Nothing should differ between your output and the entries below.

━━ Data

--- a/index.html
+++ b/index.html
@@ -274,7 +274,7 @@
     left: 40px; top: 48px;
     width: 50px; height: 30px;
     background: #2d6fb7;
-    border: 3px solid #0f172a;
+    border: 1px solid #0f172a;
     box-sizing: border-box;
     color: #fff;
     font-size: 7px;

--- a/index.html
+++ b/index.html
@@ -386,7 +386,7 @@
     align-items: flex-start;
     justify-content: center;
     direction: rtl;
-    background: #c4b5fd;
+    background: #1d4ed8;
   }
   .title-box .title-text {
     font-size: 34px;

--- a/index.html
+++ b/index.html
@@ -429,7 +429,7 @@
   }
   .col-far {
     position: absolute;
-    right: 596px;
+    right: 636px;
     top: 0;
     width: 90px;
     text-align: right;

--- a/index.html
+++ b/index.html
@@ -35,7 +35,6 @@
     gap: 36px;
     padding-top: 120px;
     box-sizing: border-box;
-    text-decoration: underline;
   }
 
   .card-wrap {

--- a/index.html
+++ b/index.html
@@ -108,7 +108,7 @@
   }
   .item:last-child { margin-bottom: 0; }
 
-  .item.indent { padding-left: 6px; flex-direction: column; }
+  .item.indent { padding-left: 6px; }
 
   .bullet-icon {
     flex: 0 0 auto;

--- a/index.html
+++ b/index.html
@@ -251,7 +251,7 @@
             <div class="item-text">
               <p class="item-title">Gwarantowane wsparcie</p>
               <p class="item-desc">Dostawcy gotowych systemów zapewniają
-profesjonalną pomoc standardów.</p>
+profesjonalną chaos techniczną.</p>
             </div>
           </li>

━━━━

* **Task solution**:
--- a/index.html
+++ b/index.html
@@ -274,7 +274,7 @@
     left: 40px; top: 48px;
     width: 50px; height: 30px;
     background: #2d6fb7;
-    border: 3px solid #0f172a;
+    border: 1px solid #0f172a;
     box-sizing: border-box;
     color: #fff;
     font-size: 7px;

--- a/index.html
+++ b/index.html
@@ -386,7 +386,7 @@
     align-items: flex-start;
     justify-content: center;
     direction: rtl;
-    background: #c4b5fd;
+    background: #1d4ed8;
   }
   .title-box .title-text {
     font-size: 34px;

--- a/index.html
+++ b/index.html
@@ -429,7 +429,7 @@
   }
   .col-far {
     position: absolute;
-    right: 596px;
+    right: 636px;
     top: 0;
     width: 90px;
     text-align: right;

--- a/index.html
+++ b/index.html
@@ -35,7 +35,6 @@
     gap: 36px;
     padding-top: 120px;
     box-sizing: border-box;
-    text-decoration: underline;
   }
 
   .card-wrap {

--- a/index.html
+++ b/index.html
@@ -108,7 +108,7 @@
   }
   .item:last-child { margin-bottom: 0; }
 
-  .item.indent { padding-left: 6px; flex-direction: column; }
+  .item.indent { padding-left: 6px; }
 
   .bullet-icon {
     flex: 0 0 auto;

--- a/index.html
+++ b/index.html
@@ -251,7 +251,7 @@
             <div class="item-text">
               <p class="item-title">Gwarantowane wsparcie</p>
               <p class="item-desc">Dostawcy gotowych systemów zapewniają
-profesjonalną pomoc standardów.</p>
+profesjonalną chaos techniczną.</p>
             </div>
           </li>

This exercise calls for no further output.